An exact copy of the lines from the one containing "a method in the JPQLLab class named getCustomerByName." through the end of the material is all that is wanted; transcribe only those.

Supplied data.
------------------------------------------------

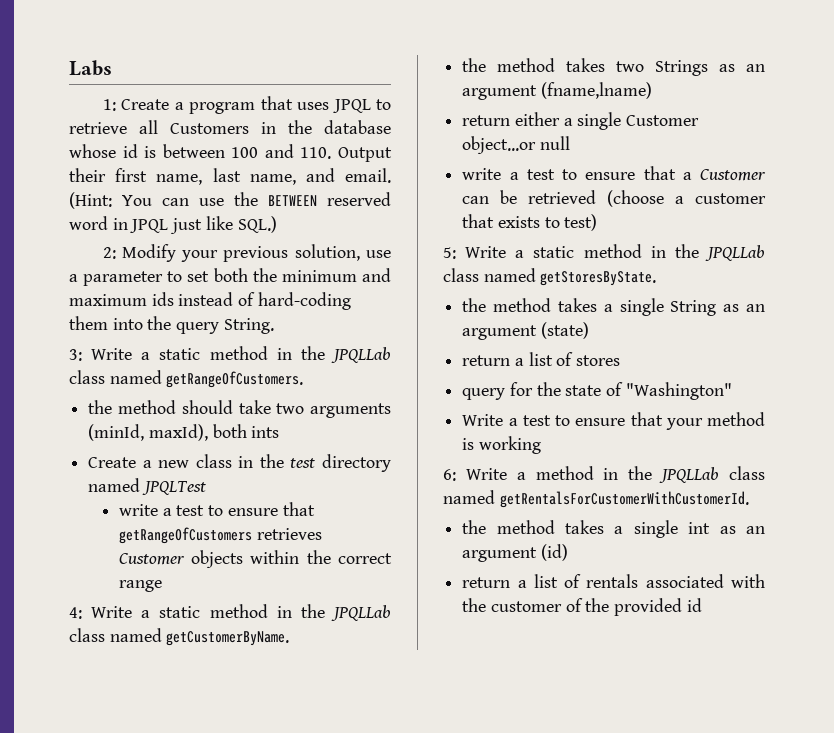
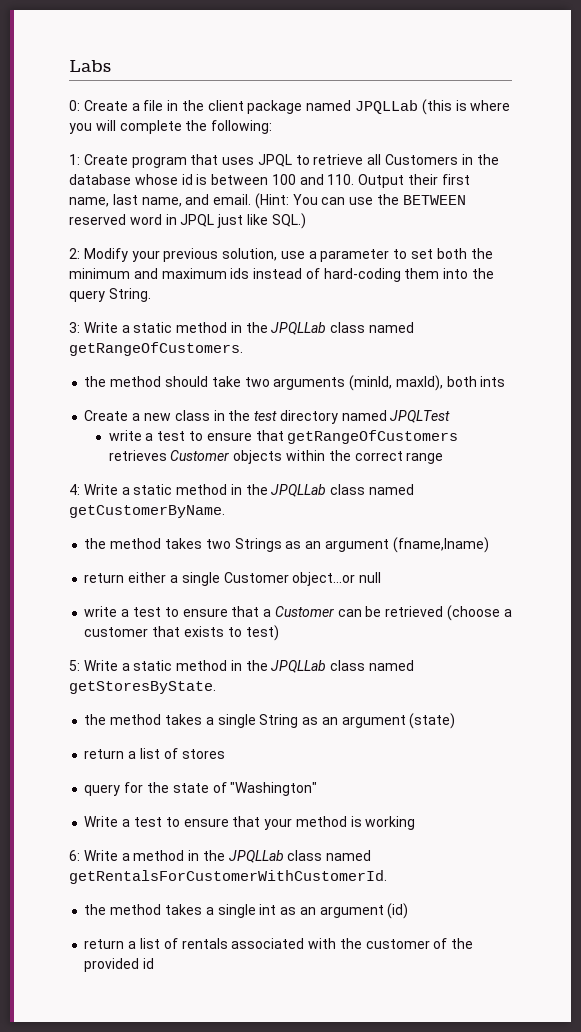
+ 0: Create a file in the client package named JPQLLab (this is where you will complete the following:
- 1: Create a program that uses JPQL to retrieve all Customers in the database whose id is between 100 and 110. Output their first name, last name, and email.
+ 1: Create program that uses JPQL to retrieve all Customers in the database whose id is between 100 and 110. Output their first name, last name, and email.

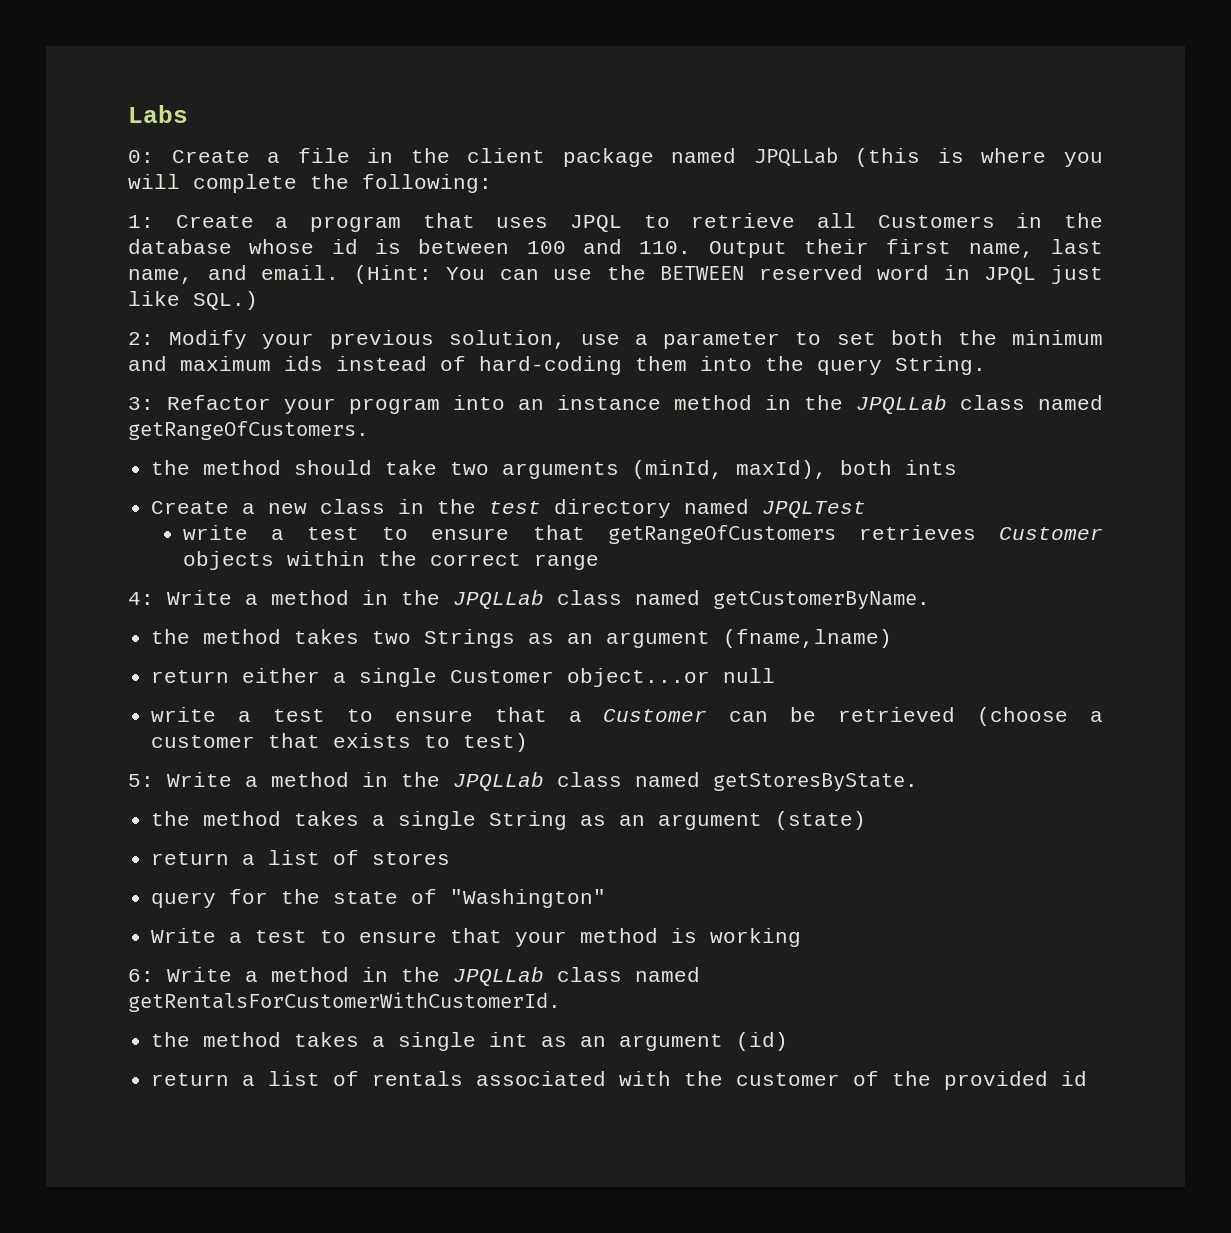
- 1: Create program that uses JPQL to retrieve all Customers in the database whose id is between 100 and 110. Output their first name, last name, and email.
+ 1: Create a program that uses JPQL to retrieve all Customers in the database whose id is between 100 and 110. Output their first name, last name, and email.
- 3: Write a static method in the JPQLLab class named getRangeOfCustomers.
+ 3: Refactor your program into an instance method in the JPQLLab class named getRangeOfCustomers.
- 4: Write a static method in the JPQLLab class named getCustomerByName.
+ 4: Write a method in the JPQLLab class named getCustomerByName.
- 5: Write a static method in the JPQLLab class named getStoresByState.
+ 5: Write a method in the JPQLLab class named getStoresByState.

------------------------------------------------

Written solution.
+ 4: Write a method in the JPQLLab class named getCustomerByName.
- 5: Write a static method in the JPQLLab class named getStoresByState.
+ 5: Write a method in the JPQLLab class named getStoresByState.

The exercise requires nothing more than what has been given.